I consider myself to be empathetic, and many of my fellow sales professionals do, too. If I weren’t an empath, that might make me a sociopath or a narcissist. And I know those are BAD as I have seen the many memes on my social media feeds.
Having an empathy for your prospective client is a huge advantage when it comes to creating rapport. And we are told that rapport is what gets the sale.
What is empathy?
- the ability to understand and share the feelings of another.
And why is empathy important in sales?
When you are able to connect with, and understand the viewpoint of your potential client, they are more likely to trust you, believe in your ability to help. When we empathise we tend to ask good questions (sales translation: which ‘qualify’ them as leads); we listen well (sales translation: so we discover their ‘pain points’); we ensure our responses are relevant and helpful (sales translation: so we solve their ‘paint points’).
I don’t think it is as measured as the ‘sales translations’ above seem, natural salesfolk I have worked with seem to do this so seamlessly it’s beautiful to watch.
So what could possibly be wrong with empathy? How could it stop you closing sales?
I will start with a recent example. I was shadowing a coachee last week who is doing well, but not hitting target. He says all the right things and his rapport building skills are excellent. He is warm, personable, formal when required, and most definitely empathetic. There were good questions from the prospective client, which were answered well. The meeting was going excellently but he didn’t seem to want to close the sale, or ask for the sale, at least. The meeting was ended and my coachee agreed to resend the info and catch up soon. A firm handshake later, many smiles and we left.
My immediate question was “Why didn’t you ask for the sale?”
He responded “Well I knew it would be expensive for him, he struggles with cash and I didn’t want to be pushy.”
Are you nodding in agreement with him? Ever found yourself in this situation?
That’s lovely, you are a good person. Empathy is not a bad trait at ALL. However, his job is to SELL. He needs to build rapport in order to sell, but ultimately his job is to get the sale. Not by any sneaky means he can, but by using his skills.
By leaving without a sale, that prospective client can go elsewhere. He may not feel that you want his business, it may be annoying that it’s become yet another extra step for him to complete with you even if you had a fabulous time. My coachee was not there to make a new friend, though that might be great, he is there to match what he is selling to the needs of this person. That’s what sales is… so why not ask for the sale..?

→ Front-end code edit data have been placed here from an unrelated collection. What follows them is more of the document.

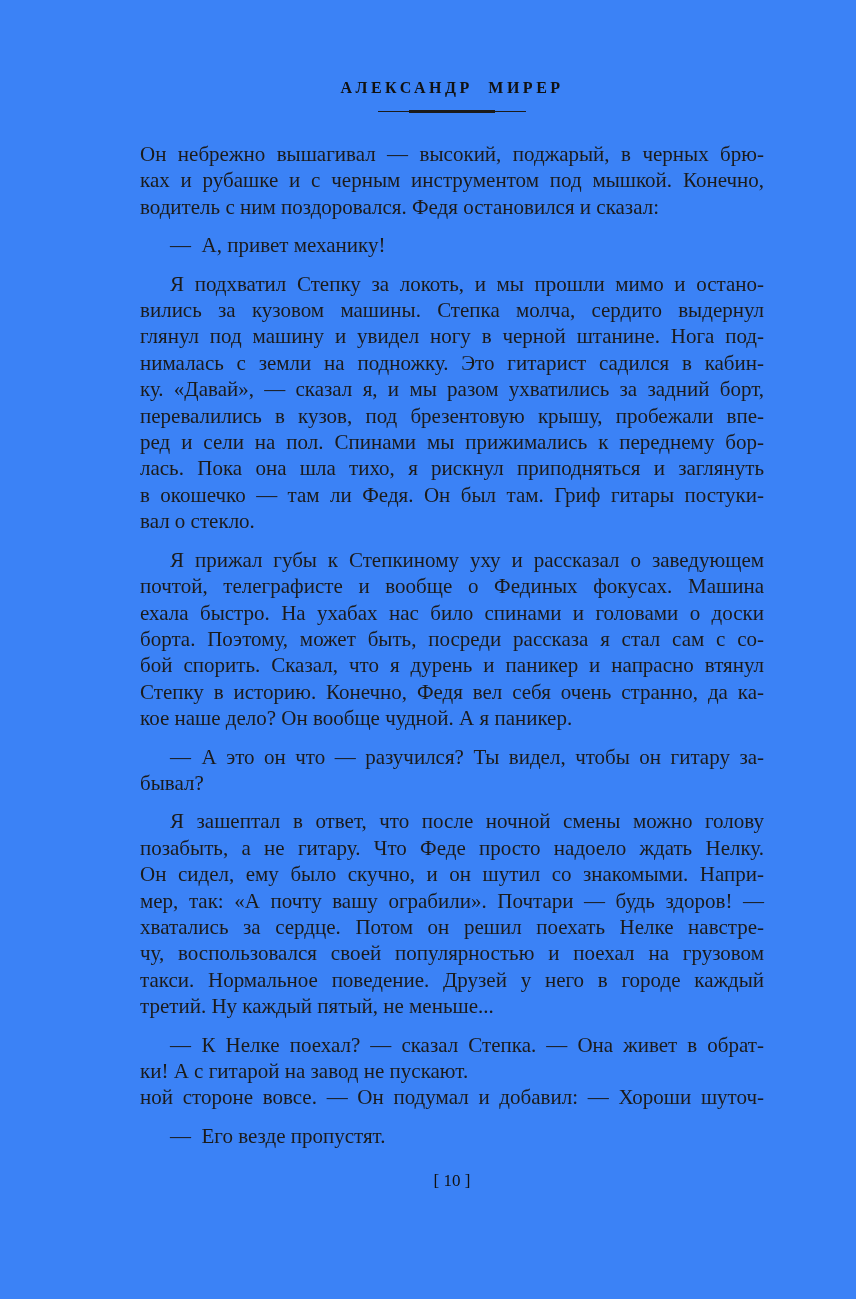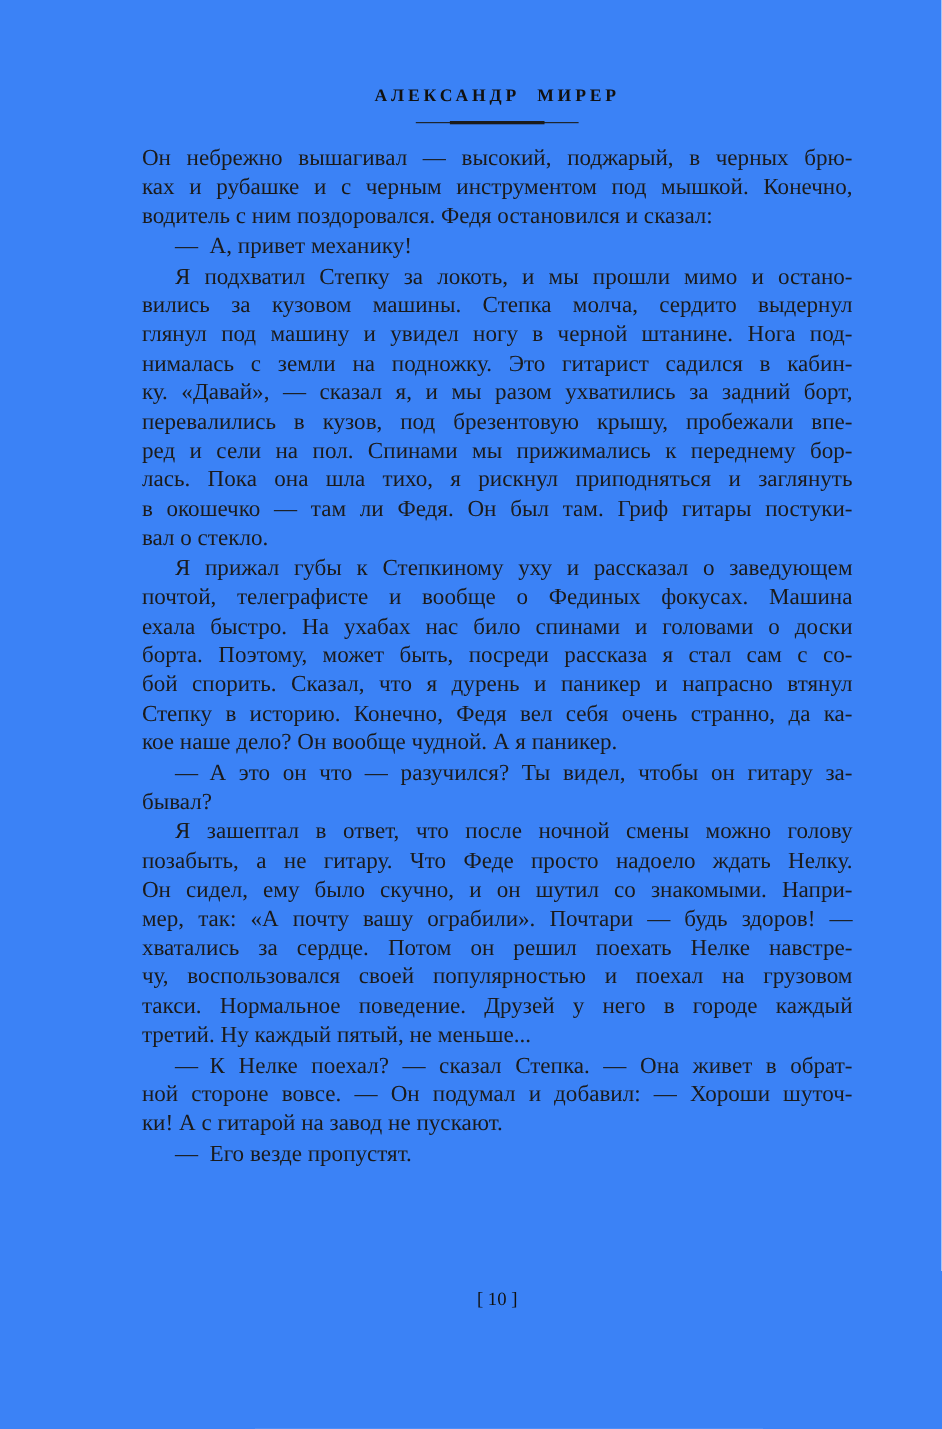--- a/index.html
+++ b/index.html
@@ -67,7 +67,7 @@
     font-size: 21px;
     line-height: 26.4px;
   }
-  .paragraph { margin: 1px; }
+  .paragraph { margin: 12px; }
   .line {
     text-align: justify;
     text-align-last: justify;

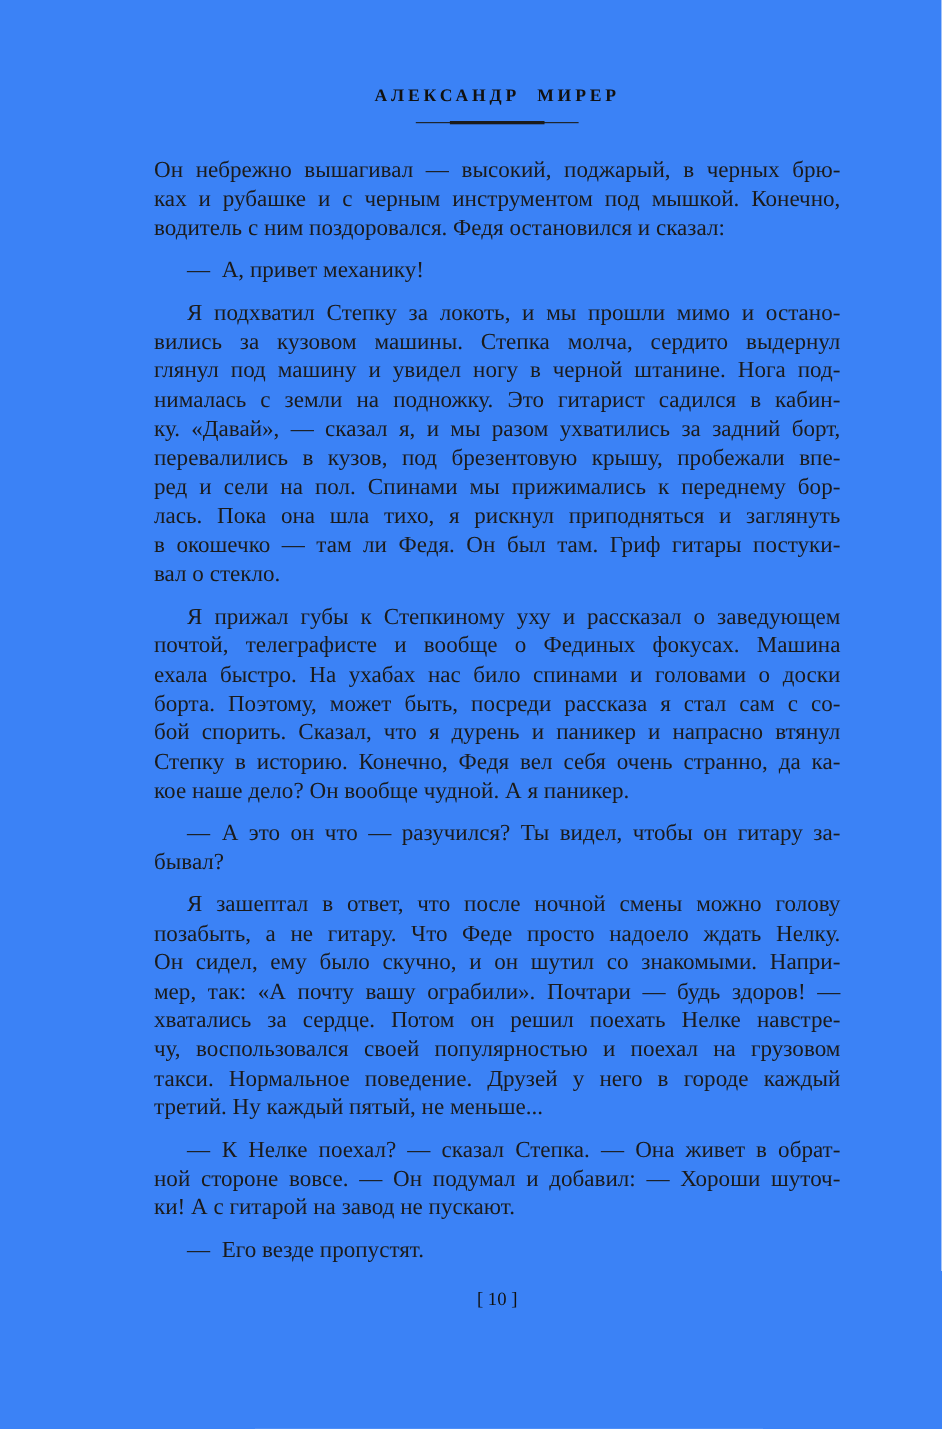--- a/index.html
+++ b/index.html
@@ -149,8 +149,8 @@
         </div>
         <div class="paragraph">
           <div class="line indent">— К Нелке поехал? — сказал Степка. — Она живет в обрат-</div>
+          <div class="line last-line">ки! А с гитарой на завод не пускают.</div>
           <div class="line">ной стороне вовсе. — Он подумал и добавил: — Хороши шуточ-</div>
-          <div class="line last-line">ки! А с гитарой на завод не пускают.</div>
         </div>
         <div class="paragraph">
           <div class="line last-line indent">— Его везде пропустят.</div>

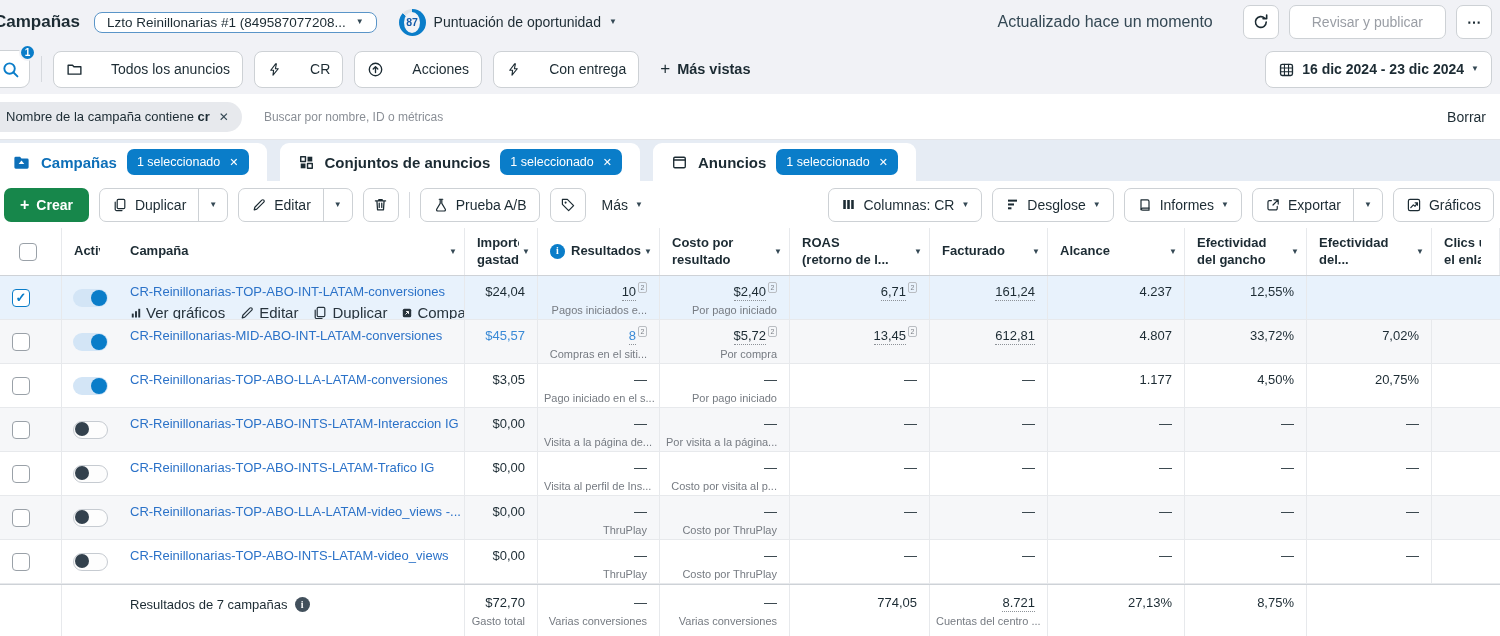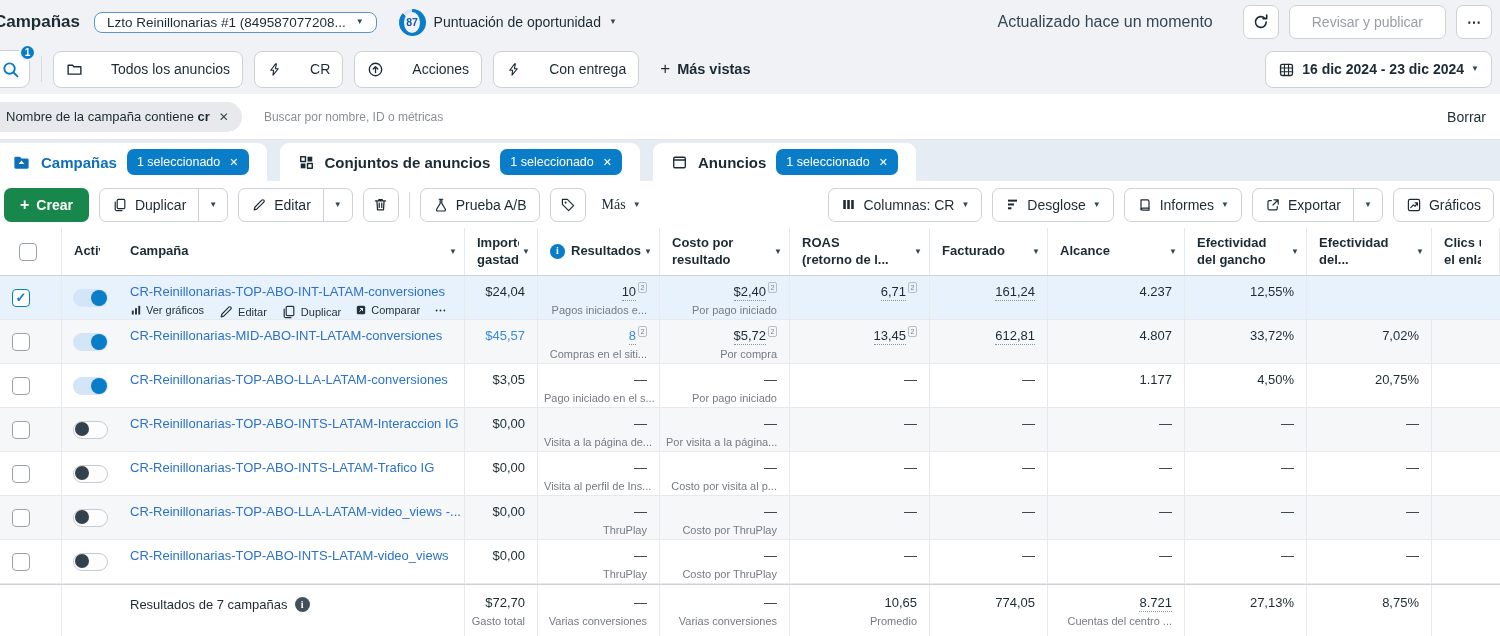--- a/index.html
+++ b/index.html
@@ -78,7 +78,7 @@
     overflow:hidden; height:34px; background:#fff; }
   .split > span { display:inline-flex; align-items:center; gap:7px; padding:0 12px; font-size:14px; cursor:pointer; }
   .split > span + span { border-left:1px solid var(--bdr); padding:0 10px; }
-  .plain-dd { display:inline-flex; align-items:center; gap:7px; font-size:14px; padding:0 6px; cursor:pointer;font-family:Liberation Serif, serif; }
+  .plain-dd { display:inline-flex; align-items:center; gap:7px; font-size:14px; padding:0 6px; cursor:pointer; }
 
   
   .trow { display:grid; grid-template-columns:var(--cols); width:1500px; }

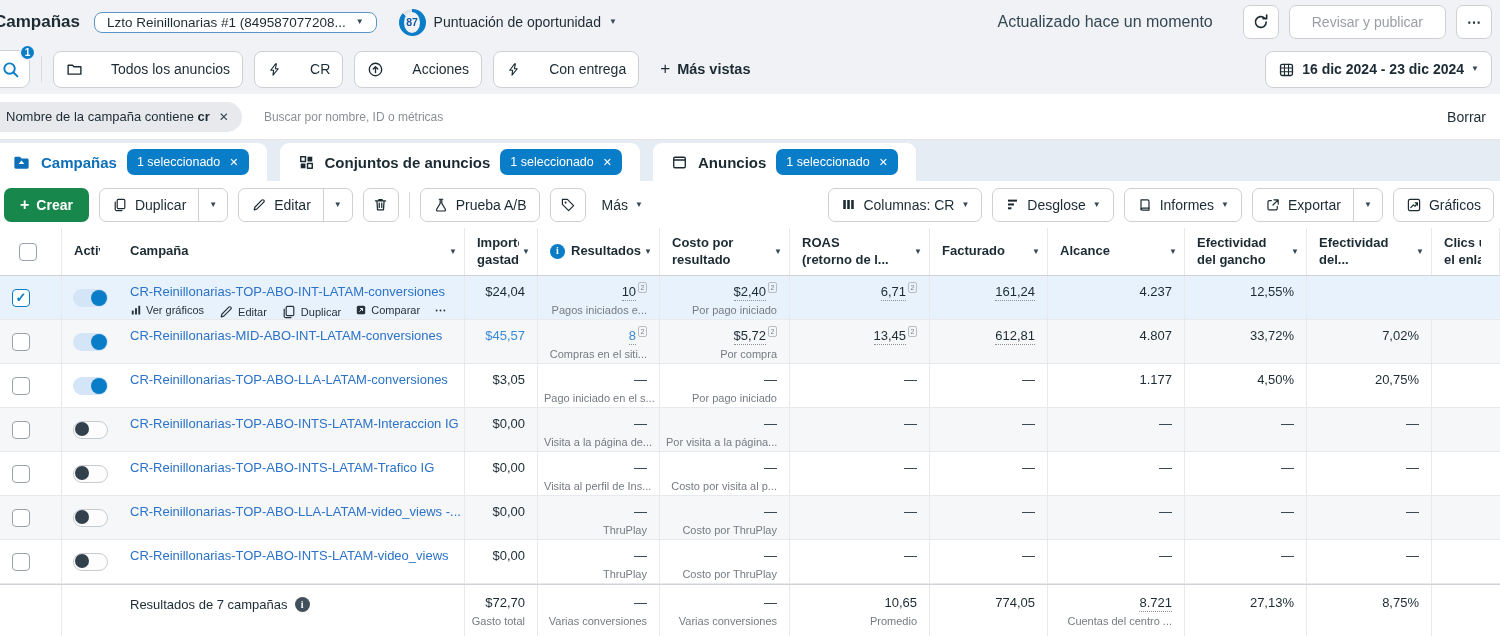--- a/index.html
+++ b/index.html
@@ -109,7 +109,7 @@
   .toggle.off i { position:absolute; left:1px; top:0.5px; width:14px; height:14px; border-radius:50%; background:#33414d; }
   .cell-name { padding:6px 10px 0 12px; white-space:nowrap; }
   .cname { color:var(--link); font-size:13px; cursor:pointer; }
-  .ractions { display:flex; align-items:flex-start; gap:14px; margin-top:4px; font-size:11px; color:#27333c; }
+  .ractions { display:flex; align-items:flex-start; gap:14px; margin-top:4px; font-size:15px; color:#27333c; }
   .ract { display:inline-flex; align-items:center; gap:4px; cursor:pointer; }
   .cell-metric { padding:6px 12px 0 6px; text-align:right; white-space:nowrap; }
   .val { font-size:13px; color:#1c2b33; }

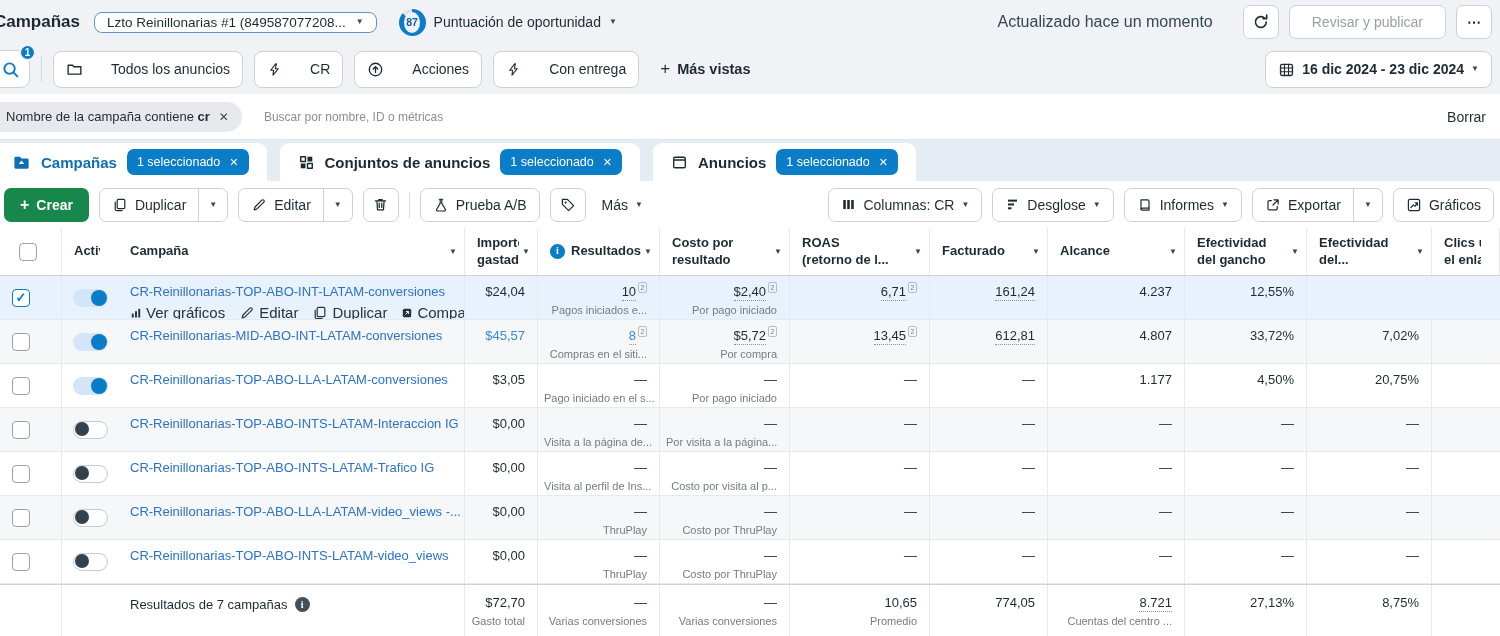--- a/index.html
+++ b/index.html
@@ -647,7 +647,6 @@
     <div class="c vb cell-metric"><span class="val">$72,70</span><div class="sub">Gasto total</div></div>
     <div class="c vb cell-metric"><span class="val">—</span><div class="sub">Varias conversiones</div></div>
     <div class="c vb cell-metric"><span class="val">—</span><div class="sub">Varias conversiones</div></div>
-    <div class="c vb cell-metric"><span class="val">10,65</span><div class="sub">Promedio</div></div>
     <div class="c vb cell-metric"><span class="val">774,05</span></div>
     <div class="c vb cell-metric"><span class="val dotted">8.721</span><div class="sub">Cuentas del centro ...</div></div>
     <div class="c vb cell-metric"><span class="val">27,13%</span></div>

At some point you’re going to have to ask for the sale (unless you plan on waiting for the client to ask if they could please buy?). You have lost control of the sales process and at the very least – lengthened it. And lengthening your sales process leaves you less time to find more leads and make more sales. It also leaves the prospective client in limbo without your service/product. Why do they need to wait? You have addressed their concerns and objections and unless you needed to do some more digging for hurdles, they are in agreement that your service/product is the right fit. You are making them wait, is that what you wanted to do?
By being a strong emapth he felt uncomfortable asking for the sale. He didn’t want to make the prospect feel awkward, and didn’t want to ruin the rapport.
Look, this prospect was well informed, as most of our clients are now, having been online and looked at prices. He’d been sent the information complete with rates and terms. They had exchanged phone messages, calls and emails and then had this meeting. There is no way this prospective client DIDN’T know about the prices. It is highly unlikely that he would have gone through this far without being able to afford them. And even if price was a stumbling block it should have been brought up earlier in the sales process.
So being empathetic can be your downfall if you aren’t able to progress to the sale. If you feel you might upset them, it might be you need to practice how to ask. It might be you just need some help on closing techniques that suit you and the prospect. You need to feel comfortable with it. Give yourself some tools, recognise that you might fall at this hurdle and work on it.